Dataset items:
■ ■ ■ ■ ■
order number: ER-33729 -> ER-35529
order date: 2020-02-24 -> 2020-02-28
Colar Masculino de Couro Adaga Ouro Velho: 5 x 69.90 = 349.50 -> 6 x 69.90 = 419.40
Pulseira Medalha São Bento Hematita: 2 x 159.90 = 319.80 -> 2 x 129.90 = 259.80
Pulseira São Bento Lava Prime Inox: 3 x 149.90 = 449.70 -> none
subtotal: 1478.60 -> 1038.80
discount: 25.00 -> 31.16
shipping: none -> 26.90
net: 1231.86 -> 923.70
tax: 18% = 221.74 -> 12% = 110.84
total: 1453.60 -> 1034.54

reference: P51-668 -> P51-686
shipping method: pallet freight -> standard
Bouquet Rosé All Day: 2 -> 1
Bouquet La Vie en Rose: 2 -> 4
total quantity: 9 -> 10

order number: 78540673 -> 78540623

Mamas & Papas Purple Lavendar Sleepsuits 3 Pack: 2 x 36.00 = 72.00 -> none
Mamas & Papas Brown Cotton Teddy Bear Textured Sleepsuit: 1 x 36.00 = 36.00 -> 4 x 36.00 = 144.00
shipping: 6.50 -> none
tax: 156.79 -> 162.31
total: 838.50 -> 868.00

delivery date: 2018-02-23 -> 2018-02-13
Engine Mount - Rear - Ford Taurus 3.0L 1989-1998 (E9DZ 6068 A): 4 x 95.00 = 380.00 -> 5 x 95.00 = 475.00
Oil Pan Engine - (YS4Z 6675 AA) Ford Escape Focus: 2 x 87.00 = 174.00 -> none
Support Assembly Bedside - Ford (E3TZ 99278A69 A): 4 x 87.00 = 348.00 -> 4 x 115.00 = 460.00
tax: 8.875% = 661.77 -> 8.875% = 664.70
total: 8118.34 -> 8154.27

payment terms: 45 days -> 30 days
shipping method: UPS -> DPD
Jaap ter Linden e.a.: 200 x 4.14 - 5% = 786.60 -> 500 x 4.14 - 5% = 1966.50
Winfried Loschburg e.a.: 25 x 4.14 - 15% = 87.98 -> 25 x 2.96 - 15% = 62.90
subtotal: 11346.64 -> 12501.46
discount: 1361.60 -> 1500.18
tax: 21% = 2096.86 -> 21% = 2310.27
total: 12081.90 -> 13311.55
■ ■ ■ ■ ■
Please show all lines from the entries that contain the word "number".

ANSWER TO THIS PROBLEM |
order number: ER-33729 -> ER-35529
order number: 78540673 -> 78540623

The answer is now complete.